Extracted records
Segment Open

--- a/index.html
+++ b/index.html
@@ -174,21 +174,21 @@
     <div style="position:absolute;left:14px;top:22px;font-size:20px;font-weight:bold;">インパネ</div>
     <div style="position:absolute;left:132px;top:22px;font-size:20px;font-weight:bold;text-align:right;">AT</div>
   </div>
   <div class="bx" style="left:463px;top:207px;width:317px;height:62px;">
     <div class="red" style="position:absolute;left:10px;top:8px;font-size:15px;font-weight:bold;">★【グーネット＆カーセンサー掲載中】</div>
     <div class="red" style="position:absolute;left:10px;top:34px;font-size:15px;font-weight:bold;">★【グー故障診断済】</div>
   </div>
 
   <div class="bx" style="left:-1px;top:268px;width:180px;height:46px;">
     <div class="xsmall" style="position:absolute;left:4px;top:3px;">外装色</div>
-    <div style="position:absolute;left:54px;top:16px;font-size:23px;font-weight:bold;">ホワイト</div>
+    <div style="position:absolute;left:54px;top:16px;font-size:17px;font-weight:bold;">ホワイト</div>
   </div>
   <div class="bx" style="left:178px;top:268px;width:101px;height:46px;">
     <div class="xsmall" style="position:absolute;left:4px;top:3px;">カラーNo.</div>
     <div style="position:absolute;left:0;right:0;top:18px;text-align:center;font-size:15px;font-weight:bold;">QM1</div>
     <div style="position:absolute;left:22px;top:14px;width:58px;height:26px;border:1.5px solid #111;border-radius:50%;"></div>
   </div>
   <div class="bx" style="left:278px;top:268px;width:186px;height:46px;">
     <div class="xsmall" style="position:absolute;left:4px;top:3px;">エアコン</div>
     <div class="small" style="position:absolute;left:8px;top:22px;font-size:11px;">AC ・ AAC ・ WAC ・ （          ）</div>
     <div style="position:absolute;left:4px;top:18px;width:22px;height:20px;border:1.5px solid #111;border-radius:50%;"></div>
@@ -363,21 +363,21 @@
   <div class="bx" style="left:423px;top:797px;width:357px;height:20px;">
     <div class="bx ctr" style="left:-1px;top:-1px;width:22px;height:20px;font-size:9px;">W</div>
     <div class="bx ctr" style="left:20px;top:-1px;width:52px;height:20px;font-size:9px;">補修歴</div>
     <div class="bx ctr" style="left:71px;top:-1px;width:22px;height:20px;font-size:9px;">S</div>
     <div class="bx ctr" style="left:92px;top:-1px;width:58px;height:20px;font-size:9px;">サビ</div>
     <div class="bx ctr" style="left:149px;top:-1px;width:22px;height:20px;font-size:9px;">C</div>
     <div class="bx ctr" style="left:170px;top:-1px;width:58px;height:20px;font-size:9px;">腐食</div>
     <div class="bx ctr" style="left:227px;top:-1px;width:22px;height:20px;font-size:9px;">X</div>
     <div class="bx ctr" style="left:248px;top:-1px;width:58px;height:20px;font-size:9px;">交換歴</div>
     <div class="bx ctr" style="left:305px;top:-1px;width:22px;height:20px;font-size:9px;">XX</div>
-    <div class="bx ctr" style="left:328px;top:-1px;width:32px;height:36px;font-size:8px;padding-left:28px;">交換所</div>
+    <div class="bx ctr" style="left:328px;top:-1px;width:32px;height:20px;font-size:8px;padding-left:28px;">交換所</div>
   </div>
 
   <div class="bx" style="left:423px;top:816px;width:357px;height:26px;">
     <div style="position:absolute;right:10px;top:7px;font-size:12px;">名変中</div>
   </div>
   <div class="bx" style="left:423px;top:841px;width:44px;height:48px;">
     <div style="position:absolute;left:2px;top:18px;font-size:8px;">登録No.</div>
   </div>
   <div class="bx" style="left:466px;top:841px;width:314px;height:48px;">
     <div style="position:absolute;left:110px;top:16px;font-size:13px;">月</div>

Segment Closed
Segment Open

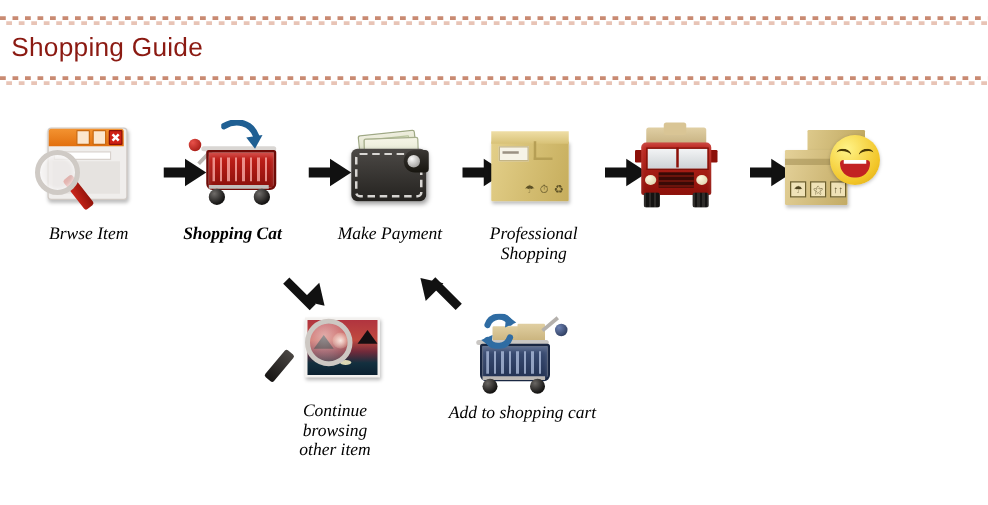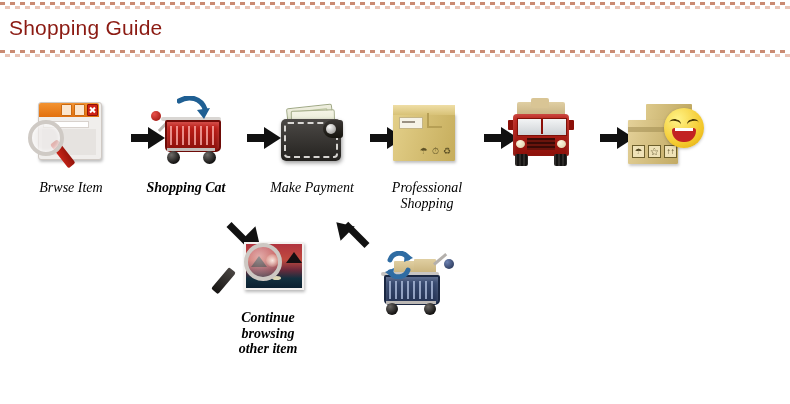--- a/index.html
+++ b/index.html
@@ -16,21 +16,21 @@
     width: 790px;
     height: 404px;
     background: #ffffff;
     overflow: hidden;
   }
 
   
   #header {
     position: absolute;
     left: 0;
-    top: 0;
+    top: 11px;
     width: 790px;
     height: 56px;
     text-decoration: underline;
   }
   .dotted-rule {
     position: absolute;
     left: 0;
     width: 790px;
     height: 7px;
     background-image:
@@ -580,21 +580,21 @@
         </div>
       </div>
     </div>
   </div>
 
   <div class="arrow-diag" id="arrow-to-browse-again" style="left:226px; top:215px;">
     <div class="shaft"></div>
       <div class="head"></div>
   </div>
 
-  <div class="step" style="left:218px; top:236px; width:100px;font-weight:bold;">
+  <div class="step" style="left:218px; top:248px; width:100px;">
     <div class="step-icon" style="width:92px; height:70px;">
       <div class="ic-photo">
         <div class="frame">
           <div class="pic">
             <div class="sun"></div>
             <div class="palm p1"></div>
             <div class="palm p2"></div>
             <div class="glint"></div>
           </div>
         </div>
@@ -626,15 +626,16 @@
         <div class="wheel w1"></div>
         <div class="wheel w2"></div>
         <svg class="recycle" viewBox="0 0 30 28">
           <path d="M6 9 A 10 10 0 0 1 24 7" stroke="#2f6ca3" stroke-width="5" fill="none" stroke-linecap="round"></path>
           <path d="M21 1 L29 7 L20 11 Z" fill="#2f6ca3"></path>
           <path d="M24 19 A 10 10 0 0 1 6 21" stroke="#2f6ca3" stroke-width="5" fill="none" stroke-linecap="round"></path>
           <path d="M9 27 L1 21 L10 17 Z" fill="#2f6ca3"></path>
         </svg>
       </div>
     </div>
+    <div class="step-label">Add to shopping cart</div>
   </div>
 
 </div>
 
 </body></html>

Segment Closed

▶ TASK
Copy every line of the data that holds the string "right".

▶ EXERCISE ANSWER
     <div style="position:absolute;left:132px;top:22px;font-size:20px;font-weight:bold;text-align:right;">AT</div>
     <div style="position:absolute;left:0;right:0;top:18px;text-align:center;font-size:15px;font-weight:bold;">QM1</div>
     <div style="position:absolute;right:10px;top:7px;font-size:12px;">名変中</div>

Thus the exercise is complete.